EXERCISE DETAILS: Set out exactly, line by line, the stretch of data below that begins at the line containing "payment terms: 60 days -> 30 days" and ends at the line containing "Le savon jasmine: 20", with both ends kept.

RECORDS FOR THIS EXERCISE:
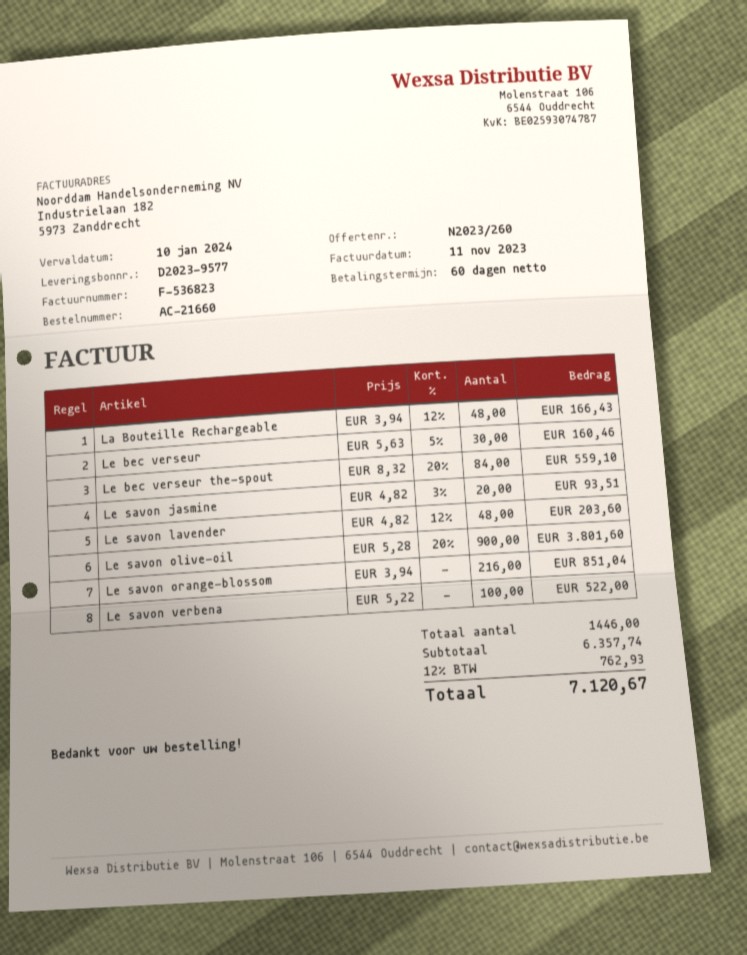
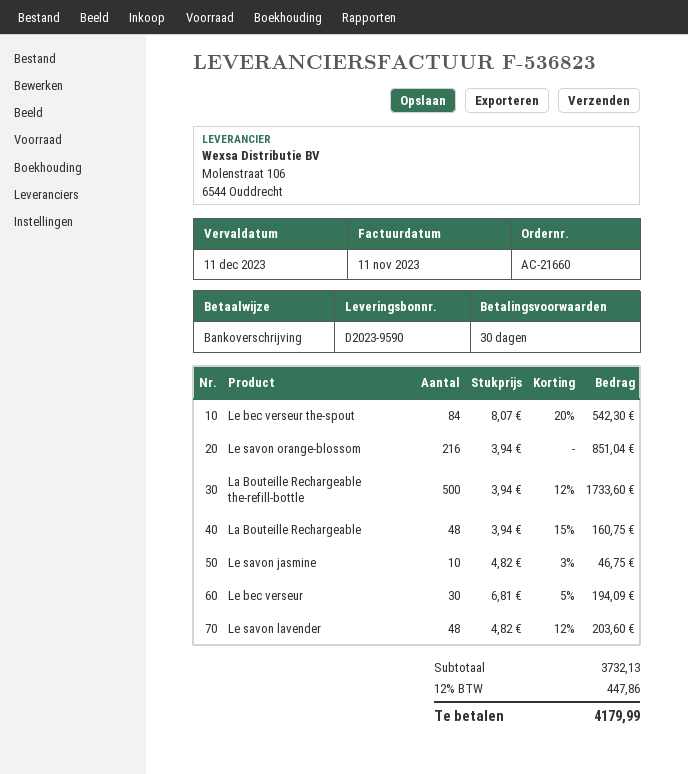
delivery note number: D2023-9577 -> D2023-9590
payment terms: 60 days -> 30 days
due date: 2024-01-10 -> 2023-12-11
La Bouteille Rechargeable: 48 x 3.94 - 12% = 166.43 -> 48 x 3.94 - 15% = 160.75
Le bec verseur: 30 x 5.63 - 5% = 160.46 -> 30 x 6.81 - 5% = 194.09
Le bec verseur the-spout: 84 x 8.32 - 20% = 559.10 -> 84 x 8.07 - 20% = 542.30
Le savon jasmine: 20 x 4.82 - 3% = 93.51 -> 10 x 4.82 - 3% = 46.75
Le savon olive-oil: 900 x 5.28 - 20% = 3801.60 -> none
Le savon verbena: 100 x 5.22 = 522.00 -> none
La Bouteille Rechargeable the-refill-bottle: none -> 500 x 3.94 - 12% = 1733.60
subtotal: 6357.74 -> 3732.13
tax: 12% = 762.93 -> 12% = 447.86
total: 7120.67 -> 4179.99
--
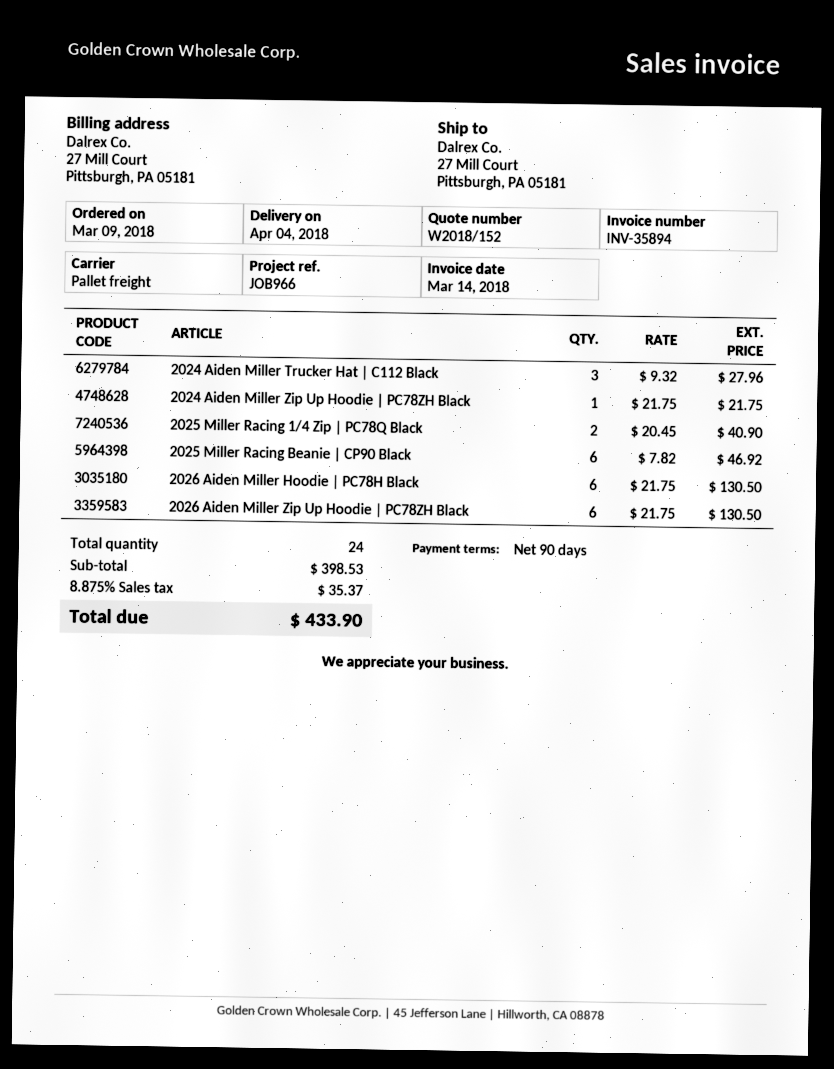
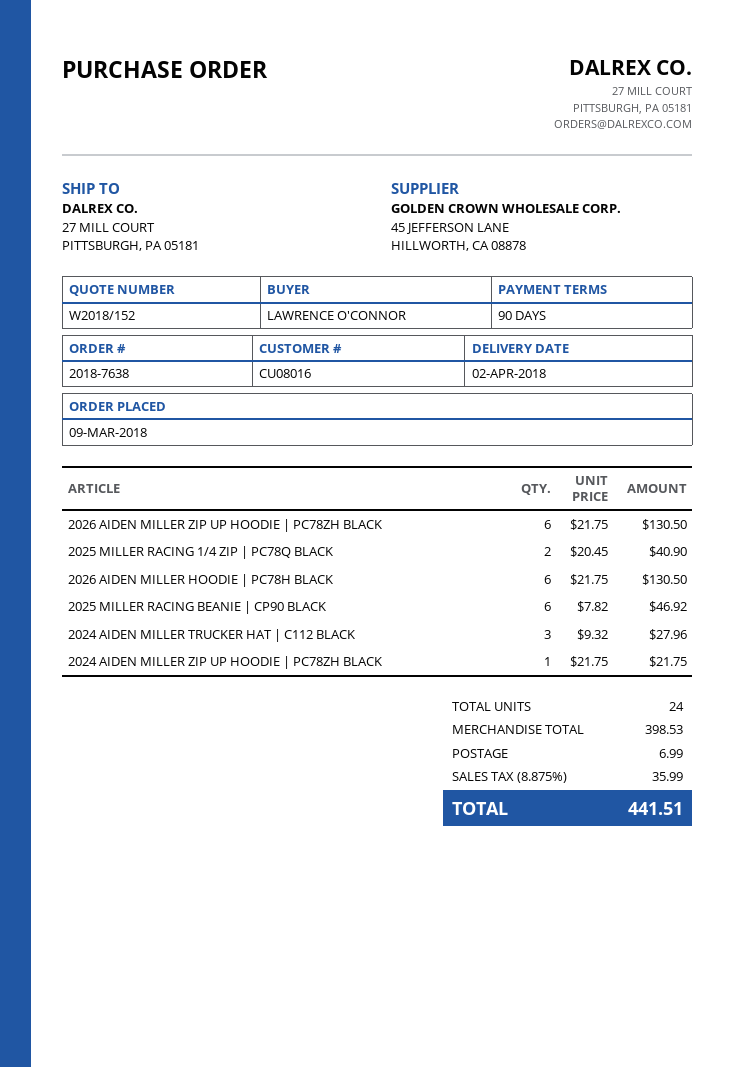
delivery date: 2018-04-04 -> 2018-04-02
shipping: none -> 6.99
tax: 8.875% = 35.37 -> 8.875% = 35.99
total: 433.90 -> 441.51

WRITTEN REPLY:
payment terms: 60 days -> 30 days
due date: 2024-01-10 -> 2023-12-11
La Bouteille Rechargeable: 48 x 3.94 - 12% = 166.43 -> 48 x 3.94 - 15% = 160.75
Le bec verseur: 30 x 5.63 - 5% = 160.46 -> 30 x 6.81 - 5% = 194.09
Le bec verseur the-spout: 84 x 8.32 - 20% = 559.10 -> 84 x 8.07 - 20% = 542.30
Le savon jasmine: 20 x 4.82 - 3% = 93.51 -> 10 x 4.82 - 3% = 46.75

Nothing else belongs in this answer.